NYC nurses now supporting Intermountain Healthcare caregivers

The Intermountain Healthcare system has announced that its heavily burdened caregivers are now being supported by 31 volunteer nurses from the NewYork-Presbyterian Hospital in New York City.

SALT LAKE CITY – At the height of the coronavirus crisis in New York City last April, Utah sent 100 caregivers to help NYC hospitals cope with the unexpected surge of patients.

With skyrocketing infection rates threatening to overwhelm hospitals in Utah, nurses from New York are now here to return that favor.

Thirty-one nurses from NewYork-Presbyterian Hospital recently arrived here, according to Dr. Katie Thomas, an intensive care physician and associate medical director at Intermountain Medical Center in Salt Lake City. Those volunteers are now assisting frontline caregivers in ICUs, emergency departments and medical/surgical units throughout the Intermountain Healthcare system.

“We are incredibly grateful (to those nurses) for their support,” Thomas said at an Intermountain press conference welcoming the New Yorkers on Thursday. “They are generously and graciously helping us provide high levels of care to our patients. Equally important, those nurses are supporting our existing staff, allowing them to take better care of themselves and their families.”

The NewYork-Presbyterian Hospital is a non-profit academic medical center affiliated with Ivy League medical schools at Columbia and Cornell universities. The hospital was recently ranked as fourth-best in the United States and the best medical facility in the NYC metropolitan area by U.S. News & World Report. NewYork-Presbyterian is one of the largest hospitals in the world, with about 20,000 employees and 2,678 beds.

Thomas said that the availability of medical staff has been a critical issue throughout the pandemic in Utah, especially during the recent surge in infection rates.

State epidemiologist Dr. Angela Dunn warned that Utah’s hospitals would eventually be overrun with COVID-19 patients as far back as June.

Dr. Ed Redd of the local Bear River Health Department seconded that view, saying that Dunn’s prediction was based on simple arithmetic, not rocket science.

“Utah has more than 3 million citizens and about 4,200 hospital beds, “ Redd explained during a presentation to the Cache County Council in June. “Half to three-quarters of those beds are usually occupied by patients due to routine medical emergencies and problems.”

But there were only 576 ICU beds in Utah hospitals at that time, with 280 of them occupied by non-coronavirus patients. Another 80 of those intensive-care beds were already occupied by COVID-19 patents, many of them on ventilators. That left only 200 ICU beds vacant statewide back in June.

Redd suggested that ICU capacity was adequate when Utah was only reporting about 200 new cases per day, many of which did not require hospitalization. But state health officials reported nearly 4,000 new cases on Thursday.

Like Utah’s other health care systems, Thomas said Intermountain has been accommodating ever increasing numbers of COVID-19 patients since then by reconfiguring pediatric wards for the treatment of adults and creating new intensive care units.

“But, as one of my colleagues says, beds don’t take care of patients, people do,” Thomas stressed. “As an ICU physician, I can confidently say that nurses are essential to the care we provide to patients.
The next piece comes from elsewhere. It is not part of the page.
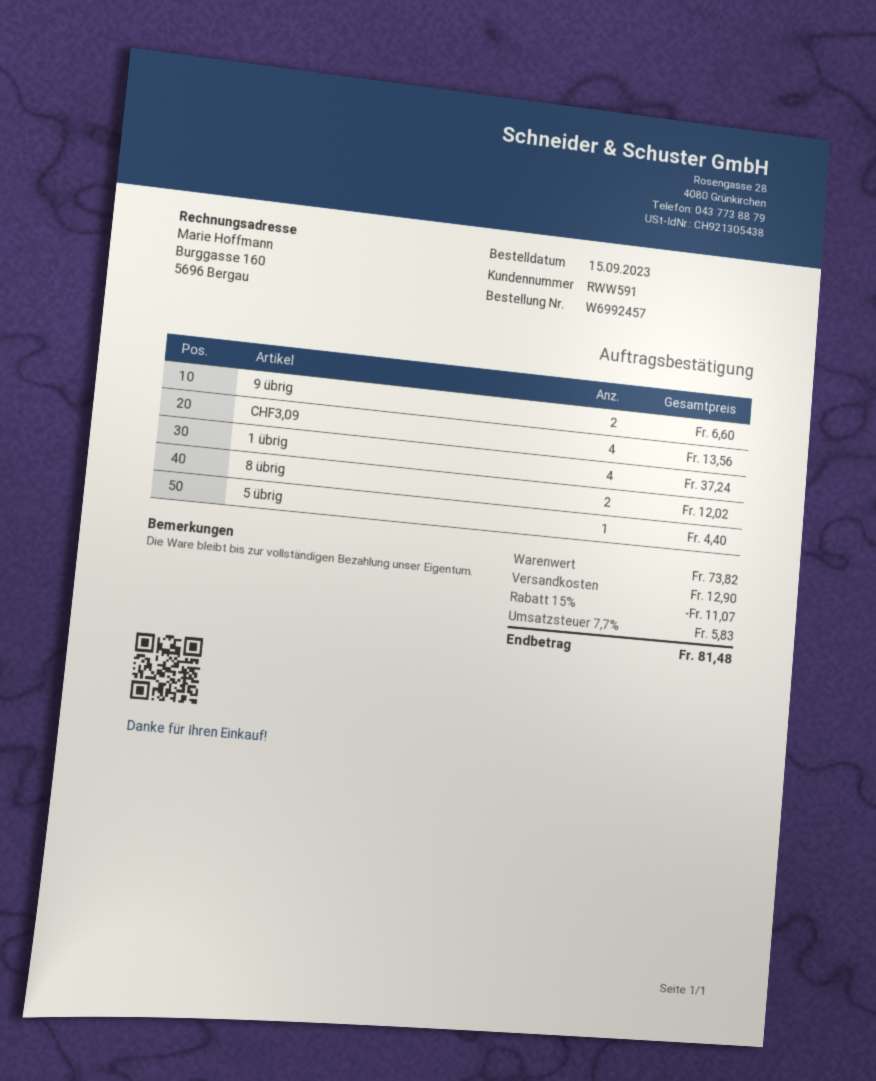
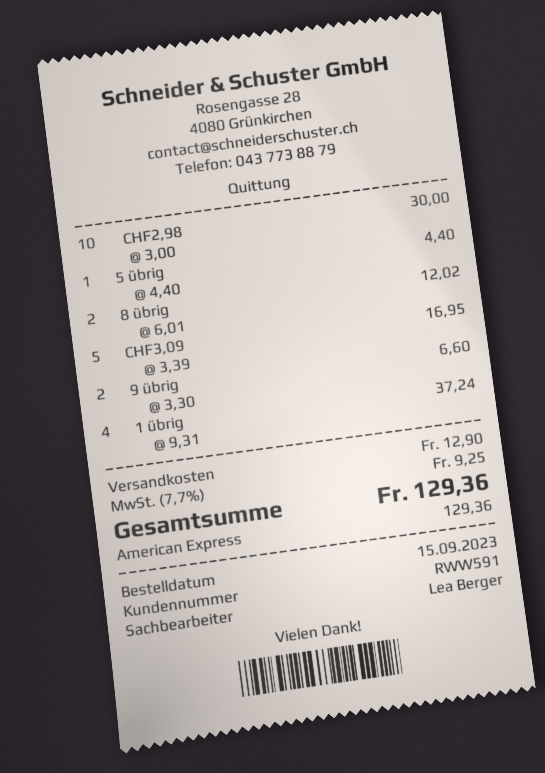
CHF3,09: 4 for 13.56 -> 5 for 16.95
CHF2,98: none -> 10 for 30.00
discount: 15% = 11.07 -> none
tax: 7.7% = 5.83 -> 7.7% = 9.25
total: 81.48 -> 129.36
They are the heart of any hospital and especially of our intensive care units.”

Thomas explained that Intermountain Healthcare has been challenging its caregivers for months to “test their flexibility, their fatigue and their commitment to us and to their communities by working extra shifts and overtime. We are incredibly grateful to our staff that they continue to rise to that challenge.”
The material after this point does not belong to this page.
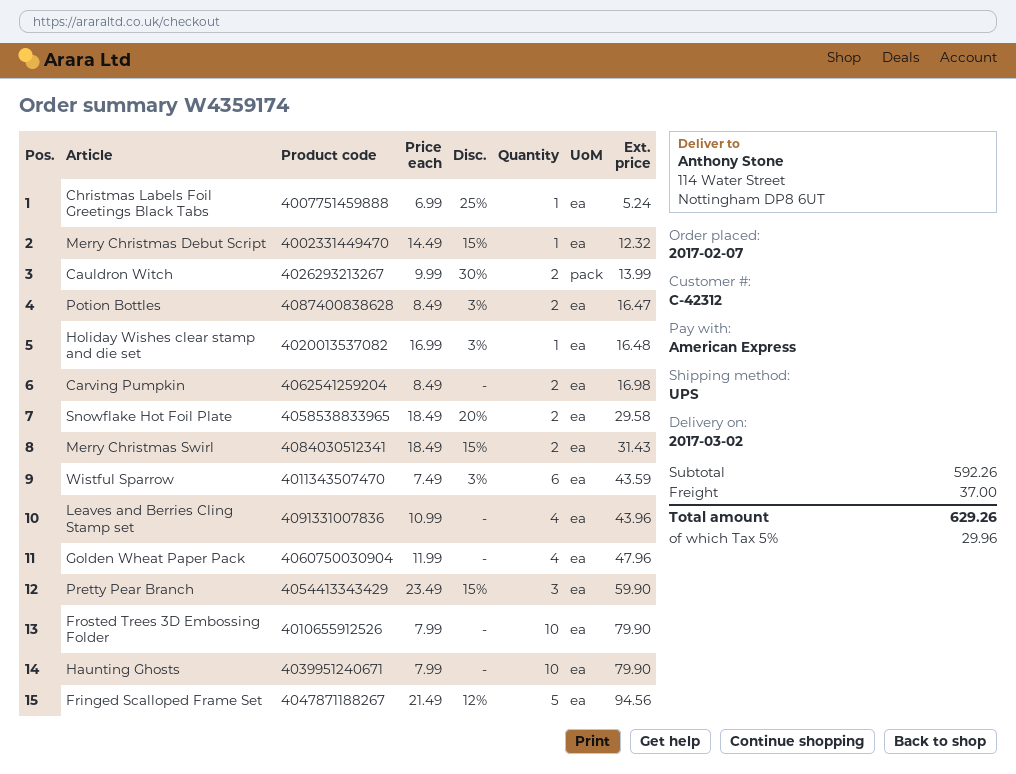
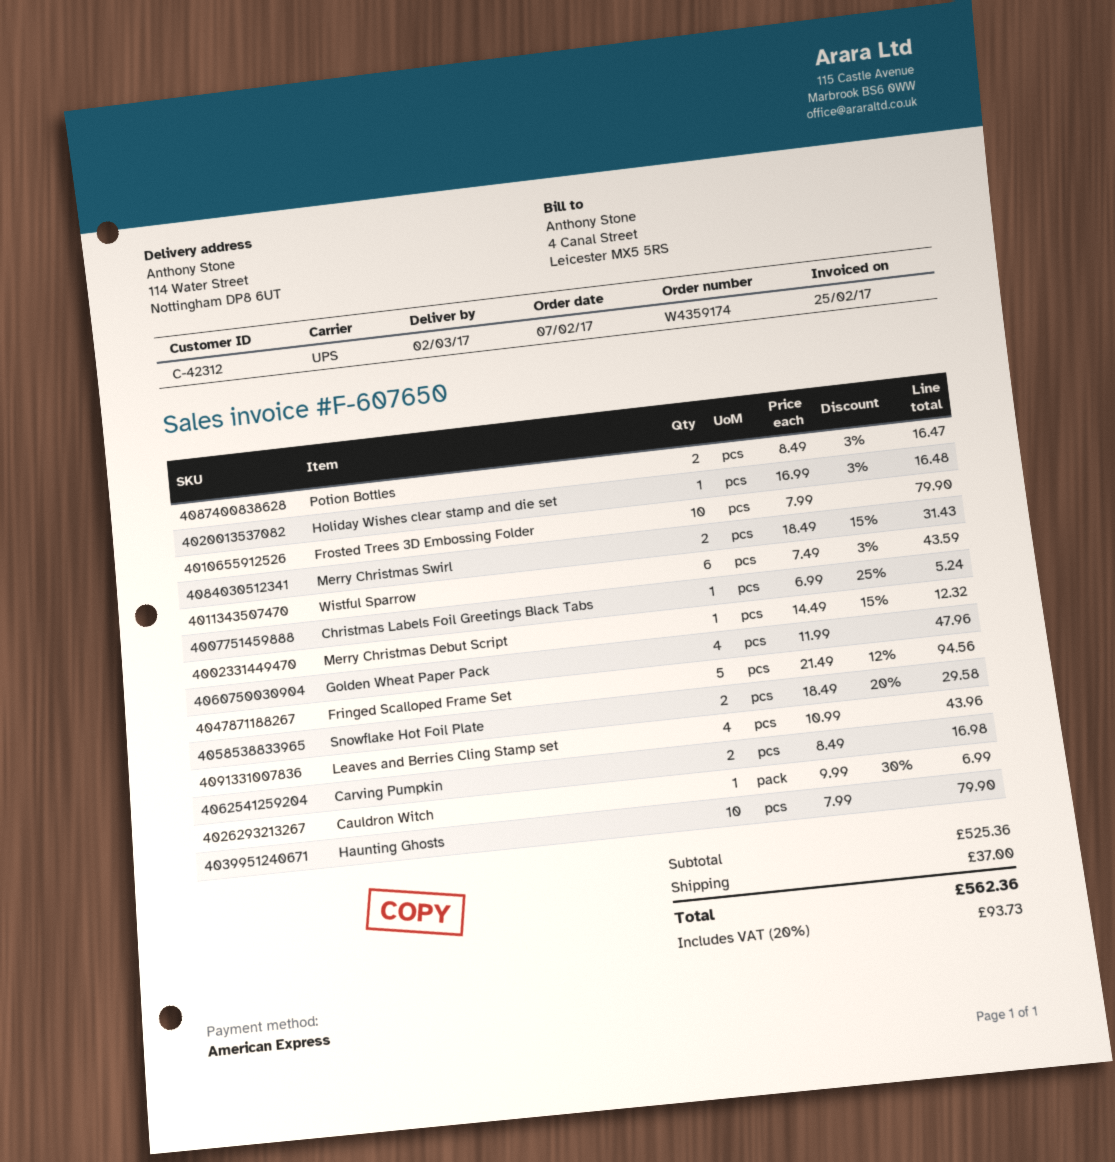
Cauldron Witch: 2 x 9.99 - 30% = 13.99 -> 1 x 9.99 - 30% = 6.99
Pretty Pear Branch: 3 x 23.49 - 15% = 59.90 -> none
subtotal: 592.26 -> 525.36
tax: 5% = 29.96 -> 20% = 93.73
total: 629.26 -> 562.36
Recognizing that there are limits to their caregivers’ endurance, however, the hospital system also called for help from the NewYork-Presbyterian system and hired nearly 200 additional nurses from out-of-state.

Given their previous experience battling the coronavirus outbreak in New York City, nurse Natalie Torrance said that she and her colleagues from NewYork-Presbyterian sympathize with the stress, fear and fatigue that Utah medical professionals are feeling.

She also praised the growing relationship between the two hospital systems as a result of their collaborative efforts to combat the COVID-19 pandemic.